Originaire du village de Golobladji, près de Kita, Bako Dagnon naît dans une famille de griots et de joueurs de n’goni. Très tôt, elle s’imprègne des chants, des gestes et des récits transmis de génération en génération. La parole y est mémoire, et le chant, un acte de transmission. Selon un proverbe mandingue : « En Afrique, quand un vieillard meurt, c’est une bibliothèque qui brûle. » Bako Dagnon, par sa voix, a permis à des pans entiers de cette bibliothèque orale de survivre. Elle commence à chanter lors de baptêmes et de mariages, et en 1966, à Kita, elle donne son premier concert public. Elle y remporte un prix régional avec une interprétation du chant peul Yirijanko Le, en bambara. Cette reconnaissance la mène aux scènes de la Biennale artistique de Bamako, où elle représente sa région avec l’orchestre de Kita.
En 1974, elle intègre l’Ensemble instrumental national du Mali. Avec cette formation, elle se produit en Afrique et à l’international, notamment en Chine, où elle chante devant Mao. Son répertoire s’élargit alors aux vastes épopées mandingues : Soundiata Keïta, les batailles de Samory Touré, les chants des chasseurs. Elle devient, selon ses contemporains, une véritable « gardienne du temple mandingue ». Son engagement pour préserver la tradition n’empêche pas les collaborations contemporaines. Elle enregistre plusieurs albums : Titati (2007), produit par Ibrahima Sylla, Sidiba (2009), qui contient Le guide de la révolution, chanté en français. Elle participe aux albums collectifs Mandekalou I et II, réunissant des griots du Mali, et prête sa voix à des projets fusion comme Électro Bamako de Marc Minelli.

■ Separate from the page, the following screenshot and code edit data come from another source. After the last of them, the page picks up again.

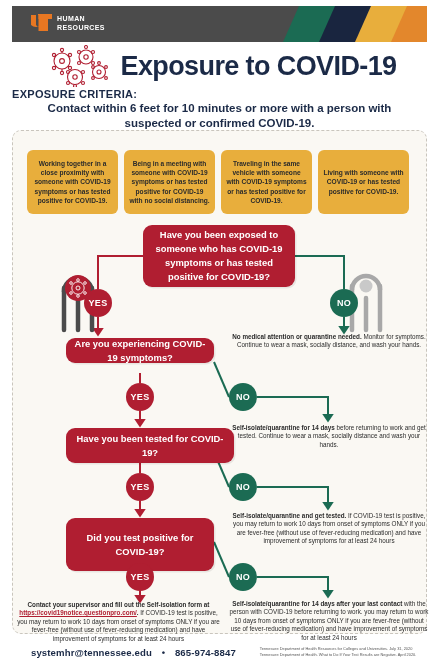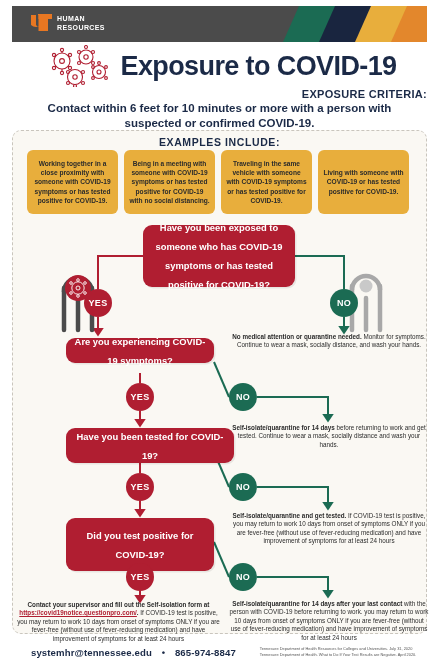"EXPOSURE CRITERIA:" .criteria-head { text-align: right -> left }
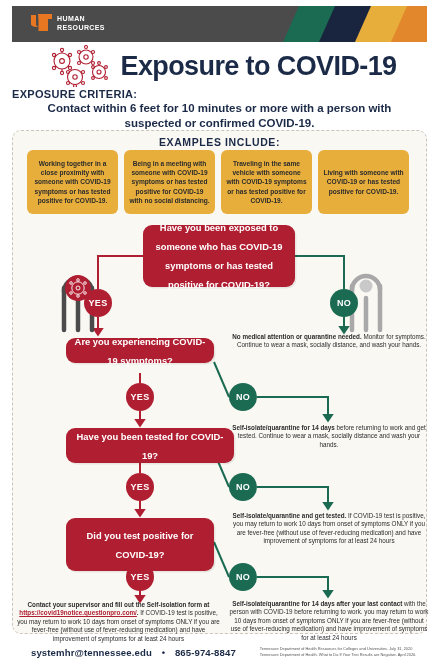"EXAMPLES INCLUDE:" div.examples-head { html: <div>EXAMPLES INCLUDE:</div> -> none }
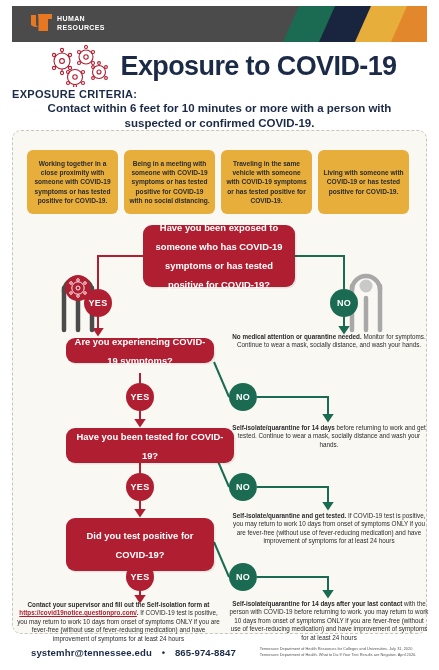"Have you been exposed to" .qbox { line-height: 19px -> 14px }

Parmi ses titres les plus populaires figure Tiga Monyonko (« En épluchant les cacahuètes »), devenu un tube dans les années 1970. Artistes et chercheurs l’ont souvent consultée. Ali Farka Touré, entre autres, faisait appel à sa connaissance des anciens chants pour en retrouver le sens originel. Elle transmet également à Rokia Traoré différentes versions de l’épopée de Soundiata, contribuant à ancrer ces récits dans le présent. Décorée chevalier de l’ordre national du Mali en 2009, elle est promue officier peu après sa mort. Sa carrière, jalonnée de prix et de reconnaissances, s’est construite sans jamais renier les fondements culturels de sa formation.
À sa mort, la ministre de la Culture du Mali lui rend ainsi hommage : « Elle a mis son talent au service du rayonnement artistique du Mali et a fait connaître, au-delà de nos frontières, les richesses de la musique traditionnelle. » Un proverbe dit : « La parole du griot fait voyager l’absent et revivre l’ancêtre. » Bako Dagnon, par son chant, continue d’accomplir cette mission.